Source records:
■ ■ ■ ■ ■
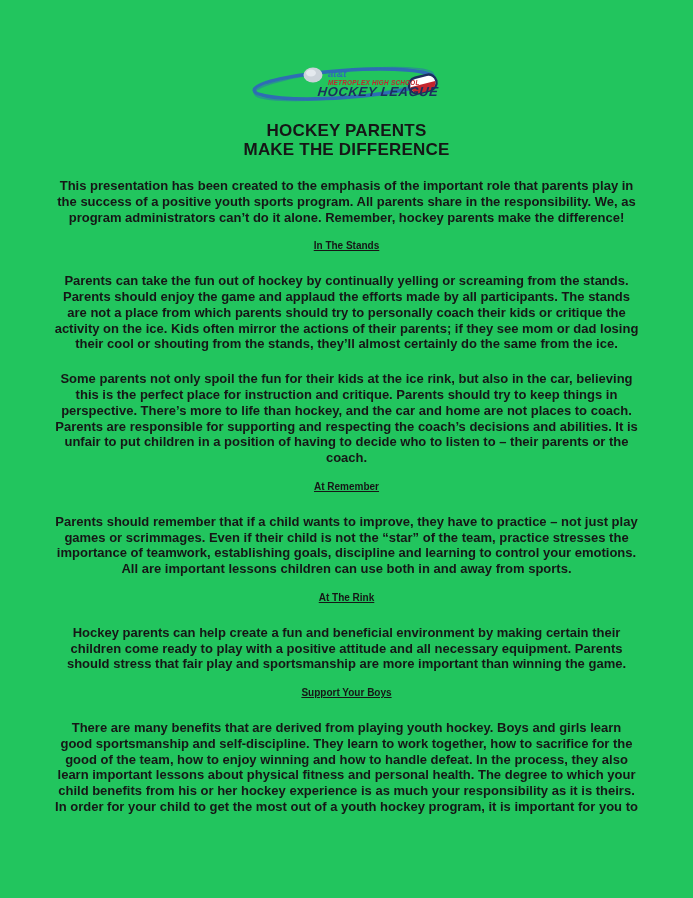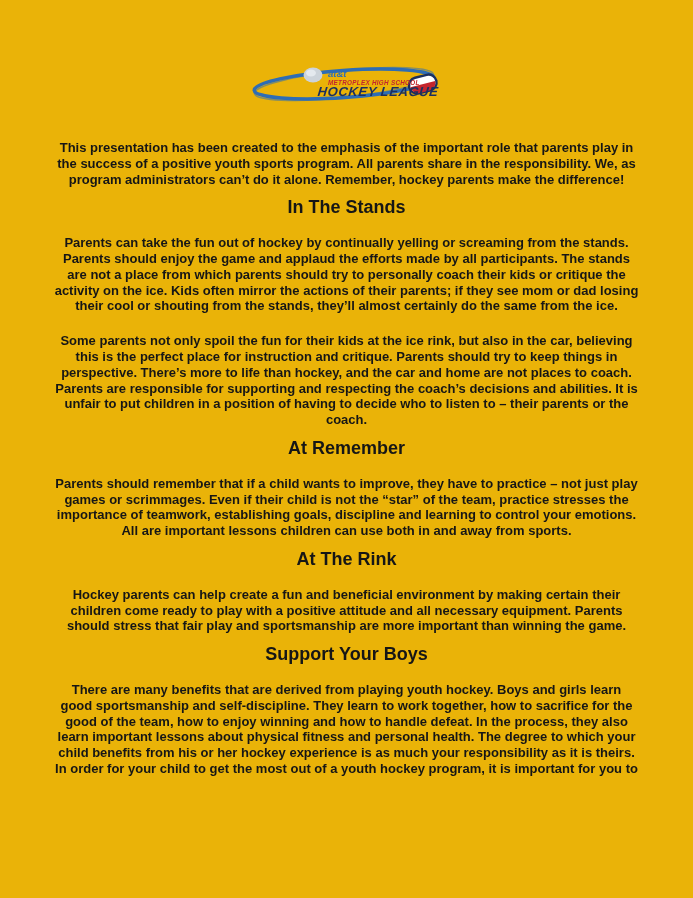--- a/index.html
+++ b/index.html
@@ -8,7 +8,7 @@
     width: 693px;
     height: 898px;
     margin: 0 auto;
-    background: #eab308;
+    background: #22c55e;
     overflow: hidden;
     font-family: "Liberation Sans", "DejaVu Sans", sans-serif;
     color: #161616;

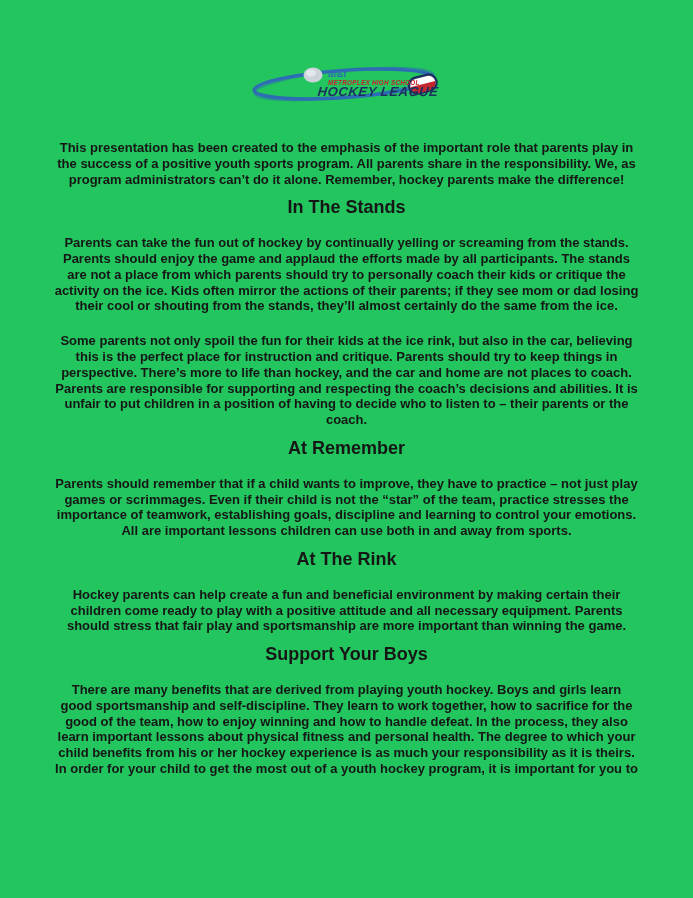--- a/index.html
+++ b/index.html
@@ -77,6 +77,8 @@
 
   <div class="doc">
 
+    <h1 class="doc-title">HOCKEY PARENTS
+MAKE THE DIFFERENCE</h1>
 
     <p class="para intro">This presentation has been created to the emphasis of the important role that parents play in
 the success of a positive youth sports program. All parents share in the responsibility. We, as

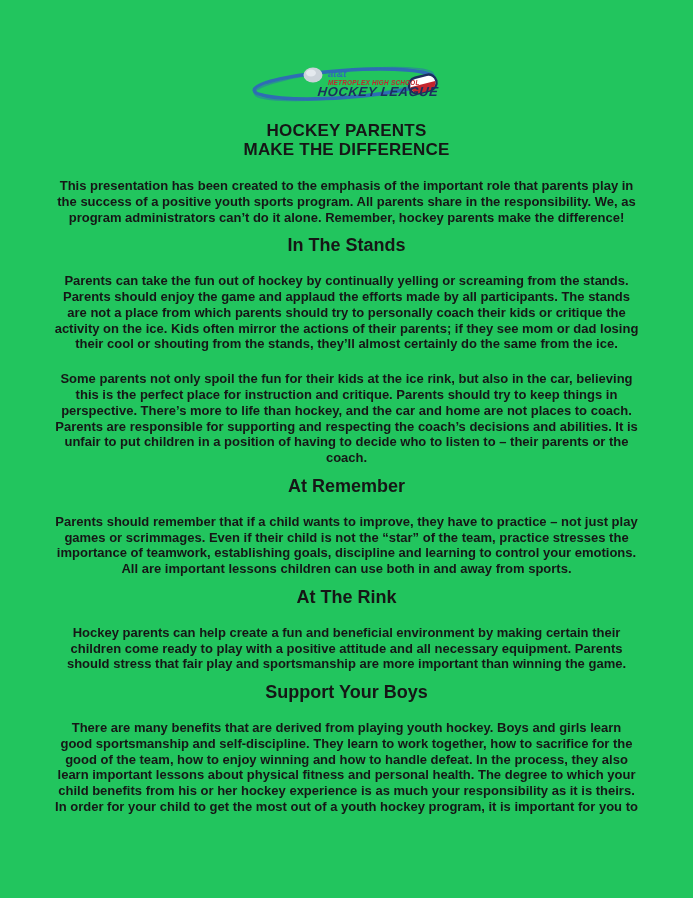--- a/index.html
+++ b/index.html
@@ -43,9 +43,10 @@
   }
   .para.intro { }
   .section-heading {
-    font-size: 18px;
+    font-size: 10px;
     line-height: 15.8px;
     margin: 13px 0 0 0;
+    text-decoration: underline;
     font-weight: 700;
   }
   .logo text { font-style: italic; font-weight: 700; font-family: "Liberation Sans", sans-serif; }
■ ■ ■ ■ ■
### REQUIRED WORK
For this exercise, gather every line of the data that contains the word "Sans".

### RESPONSE TO THE TASK
     font-family: "Liberation Sans", "DejaVu Sans", sans-serif;
   .logo text { font-style: italic; font-weight: 700; font-family: "Liberation Sans", sans-serif; }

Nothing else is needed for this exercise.